Muito recentemente “pipocaram” na justiça várias denúncias em ações civis públicas movidas contra oficiais generais, incluindo o próprio comandante do Exército Brasileiro. Feitas por advogados ligados a sargentos, a coisa tem gerado grande desconforto na força terrestre.

O que parece é que os chamados “estamentos inferiores” estão aprendendo aos poucos a trilhar os caminhos democráticos existentes no país.

Mudanças advindas da movimentação

Bem recente uma mudança no código penal militar, incluída no projeto de lei Nº 9.432, apesar de já existir uma lei que trata sobre isso, deixa bem claro que militares não podem ser impedidos de contestar ato do governo. Outra mudança sensível atribuída à movimentação dos graduados em 2019 é a criação do setor de comunicação social do Ministério da Defesa. A coisa foi criada na correria logo após a realização de manifestações de graduados das FA na Esplanada dos Ministérios em outubro de 2020 ainda para contestar as injustiças da lei 13.954.

A movimentação dos militares graduados em 2019 – apesar de pouco compreendida – de fato é considerada um momento histórico, foi perseguida de perto pela grande mídia e especialistas no assunto a ponto de hoje figurar em vários livros e dezenas de artigos científicos publicados nos últimos anos.

Alguns livros que mencionam a polêmica reestruturação das carreiras dos militares das Forças Armadas e a re – politização das camadas médias das instituições

O livro Militares e militância, uma relação dialeticamente conflituosa, publicado pela UNESP e de autoria do sociólogo Paulo Ribeiro da Cunha, muito bem articulado, fala – entre outras coisas – sobre a influencia política das ideologias nas Forças Armadas Brasileiras.

O Autor menciona a movimentação política dos graduados no Congresso Nacional em 2019 em busca de justiça na lei de remuneração então discutida nas casas legislativas.

Estado, democracia e sociedade, desafios contemporâneos.
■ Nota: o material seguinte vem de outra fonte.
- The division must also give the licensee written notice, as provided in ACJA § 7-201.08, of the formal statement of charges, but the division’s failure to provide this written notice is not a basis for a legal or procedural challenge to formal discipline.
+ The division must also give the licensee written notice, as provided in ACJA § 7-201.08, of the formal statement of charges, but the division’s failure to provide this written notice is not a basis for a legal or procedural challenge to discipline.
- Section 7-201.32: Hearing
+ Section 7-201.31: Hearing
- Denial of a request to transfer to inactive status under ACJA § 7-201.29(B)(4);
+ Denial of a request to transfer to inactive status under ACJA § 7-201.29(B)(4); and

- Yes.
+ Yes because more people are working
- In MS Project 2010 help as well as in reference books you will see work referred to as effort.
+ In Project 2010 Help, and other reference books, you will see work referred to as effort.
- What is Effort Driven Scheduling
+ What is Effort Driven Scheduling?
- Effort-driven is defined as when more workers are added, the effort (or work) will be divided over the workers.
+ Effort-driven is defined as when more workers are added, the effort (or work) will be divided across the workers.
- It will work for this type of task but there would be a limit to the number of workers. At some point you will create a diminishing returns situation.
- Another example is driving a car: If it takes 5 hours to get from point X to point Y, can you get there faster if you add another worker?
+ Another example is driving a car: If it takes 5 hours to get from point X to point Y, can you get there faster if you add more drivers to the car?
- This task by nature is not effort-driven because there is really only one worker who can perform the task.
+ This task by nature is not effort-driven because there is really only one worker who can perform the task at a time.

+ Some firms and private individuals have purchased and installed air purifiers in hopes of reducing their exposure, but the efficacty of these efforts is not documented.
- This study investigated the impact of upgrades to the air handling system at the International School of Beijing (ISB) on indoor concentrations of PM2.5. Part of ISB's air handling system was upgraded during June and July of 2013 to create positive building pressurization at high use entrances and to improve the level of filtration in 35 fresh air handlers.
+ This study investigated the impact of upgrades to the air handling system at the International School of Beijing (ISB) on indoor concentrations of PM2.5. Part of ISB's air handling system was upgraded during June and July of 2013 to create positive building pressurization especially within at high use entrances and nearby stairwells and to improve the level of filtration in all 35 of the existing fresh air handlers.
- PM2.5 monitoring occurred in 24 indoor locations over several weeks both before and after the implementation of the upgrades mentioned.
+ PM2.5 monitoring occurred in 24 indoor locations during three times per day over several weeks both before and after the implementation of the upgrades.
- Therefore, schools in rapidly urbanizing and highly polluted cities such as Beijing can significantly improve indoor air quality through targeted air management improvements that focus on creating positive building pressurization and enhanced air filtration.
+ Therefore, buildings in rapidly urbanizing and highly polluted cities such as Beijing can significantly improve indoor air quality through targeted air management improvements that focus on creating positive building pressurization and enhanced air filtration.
Publicado pela editora Initia Via, em capítulo assinado por Guilherme Queiroz Alvares, fala sobre a atuação de associações de graduados das Forças Armadas e os desafios para uma consolidação da posição.

Os militares e o governo Jair Bolsonaro, Entre o anticomunismo e a busca pelo protagonismo. Publicado pela Zazie e de autoria de Adriano de Freixo, o livro que fala da “bolsonarização” das instituições militares menciona a insatisfação dos graduados das Forças Armadas com o projeto da reestruturação das carreiras, que acabou beneficiando a cúpula. (Disponível em pdf: https://zazie.com.br/wp-content/uploads/2021/05/DEFREIXO-6.pdf)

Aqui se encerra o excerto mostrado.